The woman knows branding. The woman knows scale. And most importantly, the woman knows that matchmakers are scammers charging clients thousands of dollars for personalized service, while she, a beacon of integrity, is only charging $1,200 for her “connection” membership and $50 for “community” membership through “The Core” dating solution.
Let’s be clear: matchmakers are scammers because they charge for their time, expertise, and the years they’ve spent building networks. Bethenny is a hero because she charges for… well, also her time and brand, but it’s different because she has a Skinnygirl brand that just came out with a low calorie, fat free, zero sugar, Zesty Balsamic Avocado oil salad dressing; simply the work of a modern deity. Do you see the distinction? It’s subtle, but it’s there.
Bethenny Frankel is not only saving dating but also salads.
Matchmakers work in the trenches.
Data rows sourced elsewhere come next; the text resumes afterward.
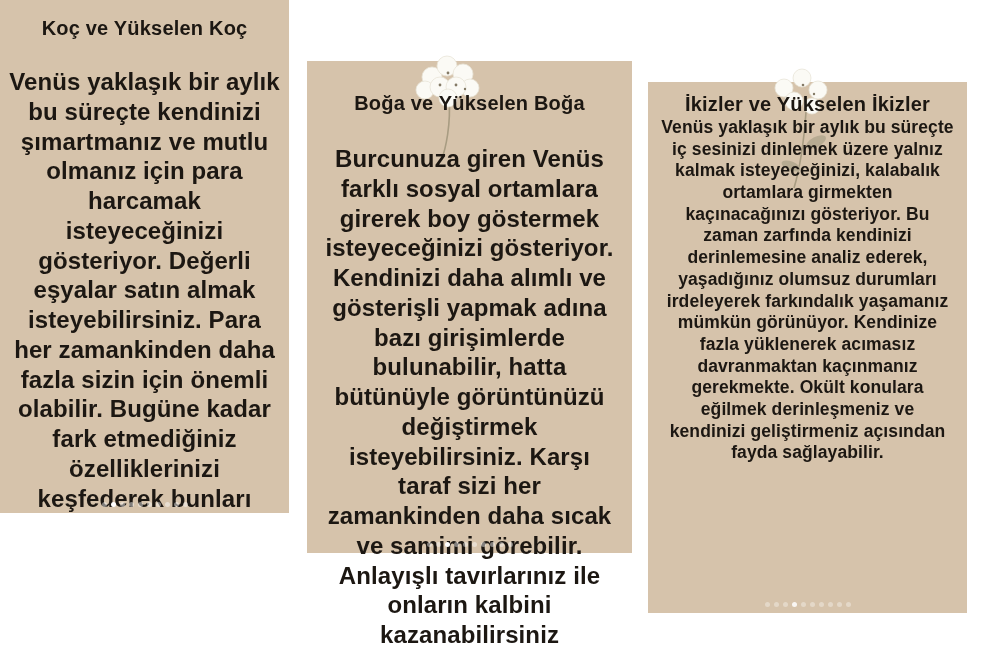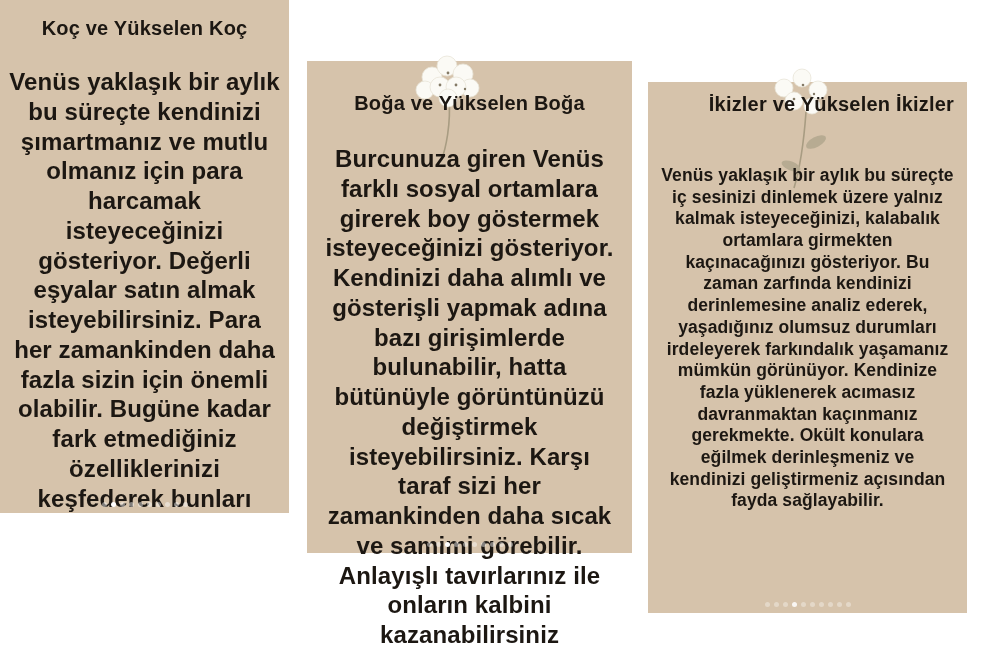--- a/index.html
+++ b/index.html
@@ -46,7 +46,7 @@
   
   #card-ikizler{left:648px;top:82px;width:319px;height:531px;overflow:visible;}
   #card-ikizler .card-inner{padding:10px 13px 0;}
-  #card-ikizler .card-title{text-align:right;}
+  #card-ikizler .card-title{}
   #card-ikizler .card-body{font-size:17.5px;margin-top:48px;}
   
   .flower{

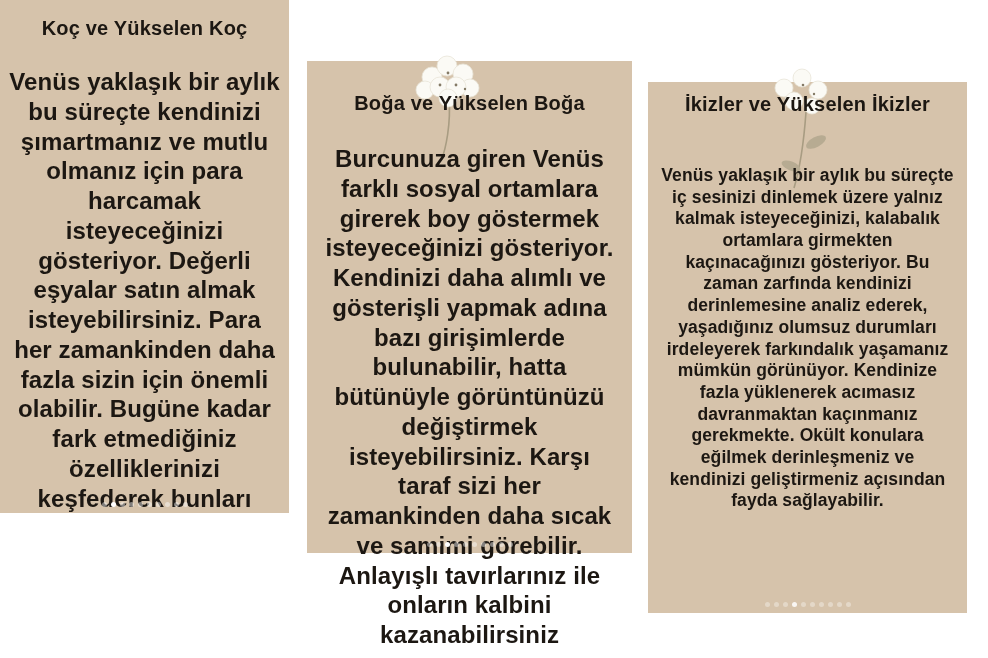--- a/index.html
+++ b/index.html
@@ -47,7 +47,7 @@
   #card-ikizler{left:648px;top:82px;width:319px;height:531px;overflow:visible;}
   #card-ikizler .card-inner{padding:10px 13px 0;}
   #card-ikizler .card-title{}
-  #card-ikizler .card-body{font-size:17.5px;margin-top:48px;}
+  #card-ikizler .card-body{font-size:17.5px;}
   
   .flower{
     position:absolute;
They hear “I want someone 6'2”, makes $200K, looks like Ryan Gosling, but also is emotionally available and wants kids immediately” and they don’t laugh, they try to manage expectations gently while still advocating for that person. They get bad reviews when they can’t produce miracles. They work in an industry where success is hard to scale because it requires actual human effort, actual rapport, actual understanding of people’s psychology and compatibility. It’s messy. It’s hard. It’s often thankless.
But Bethenny? She’s got a solution that’s revolutionary. She’s created a platform that will surely solve all the problems that plague modern dating: the loneliness, the burnout, the commodification of human connection, by charging people to join a community. Genius. Why didn’t matchmakers think of that? Oh wait, they did. It’s called literally what matchmakers do, except matchmakers actually vet people, actually make introductions, actually follow up, actually give a shit whether their clients find someone.
But Bethenny has reach. She has brand power. She has cookware at Marshalls. What do matchmakers have? Just years of experience, real relationships with clients, databases they’ve built through blood, sweat, and tears, and a genuine understanding that dating is hard and most people need real help, not a $50 community membership.
I hope we can all be like Bethenny Frankel someday and expel the evil matchmakers from this Earth. Because what singles really need isn’t someone who understands them, coaches them, advocates for them, and works tirelessly to find them a compatible partner. What they need is a celebrity with a margarita brand telling them that for $1,200, they too can find love. Or at least community. Or at least a recipe for naturally thin living.
Bethenny Frankel’s accurate depiction of matchmakers.
So God bless Bethenny Frankel. She’s doing the Lord’s work.
And to all the matchmakers out there getting one-star reviews because someone’s soulmate didn’t materialize in three dates, building networks person by person with no venture capital and no celebrity endorsements; you’re welcome to join The Core for $50. Maybe you’ll learn something.